- **The task**:
Search the records below for the string "align", and report each line that contains it.

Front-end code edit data
◆ ◆ ◆ ◆

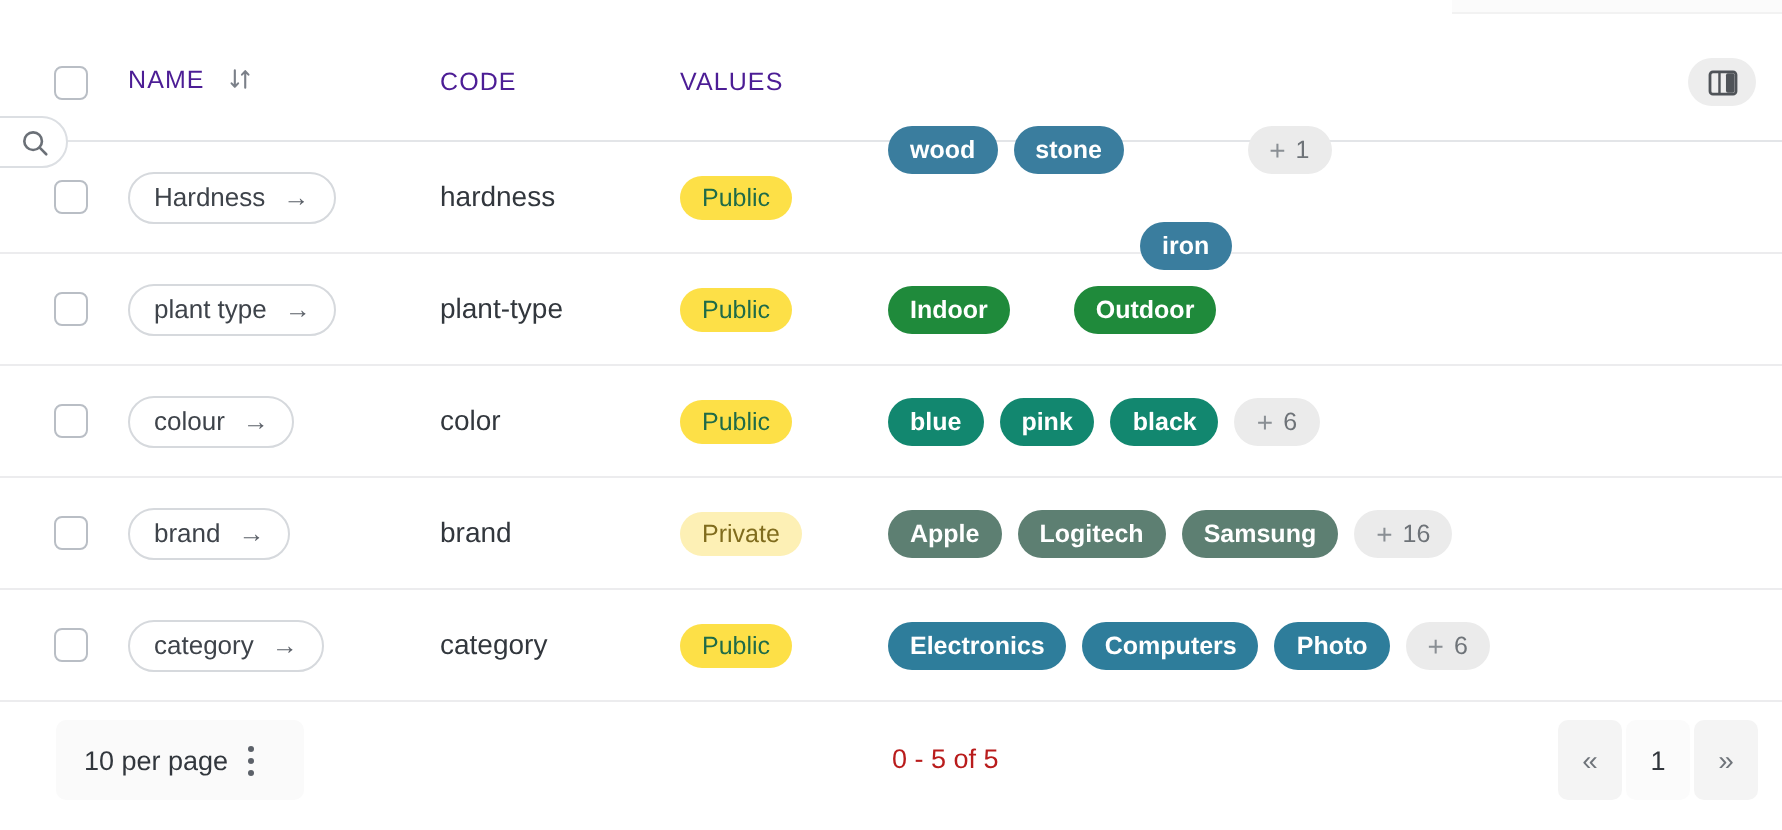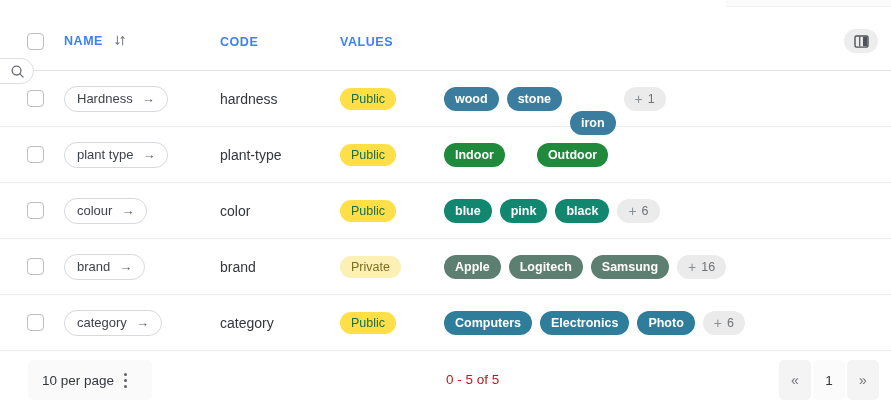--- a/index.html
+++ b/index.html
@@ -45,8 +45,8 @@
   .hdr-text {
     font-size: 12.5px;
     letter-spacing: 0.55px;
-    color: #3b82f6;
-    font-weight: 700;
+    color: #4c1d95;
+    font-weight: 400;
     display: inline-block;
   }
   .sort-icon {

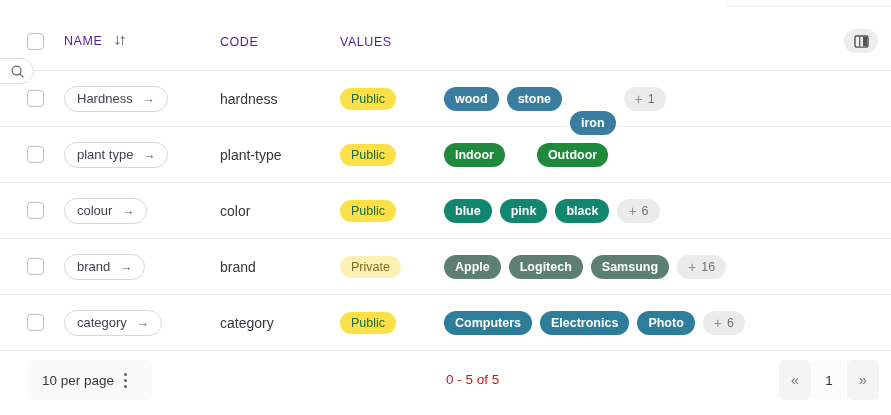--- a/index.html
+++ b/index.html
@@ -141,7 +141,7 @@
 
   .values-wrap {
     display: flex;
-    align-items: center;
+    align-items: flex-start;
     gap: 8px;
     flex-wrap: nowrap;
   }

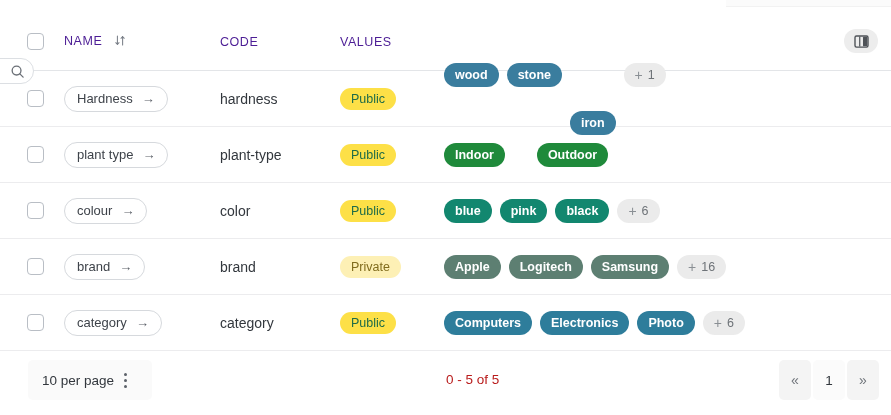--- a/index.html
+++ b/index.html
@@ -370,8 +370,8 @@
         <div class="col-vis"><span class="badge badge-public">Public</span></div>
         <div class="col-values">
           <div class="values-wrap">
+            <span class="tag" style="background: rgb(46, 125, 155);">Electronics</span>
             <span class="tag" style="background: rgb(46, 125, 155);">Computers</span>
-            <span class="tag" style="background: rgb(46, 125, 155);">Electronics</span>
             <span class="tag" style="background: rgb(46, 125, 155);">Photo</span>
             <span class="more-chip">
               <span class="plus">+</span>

◆ ◆ ◆ ◆

- **Task answer**:
-    align-items: center;
+    align-items: flex-start;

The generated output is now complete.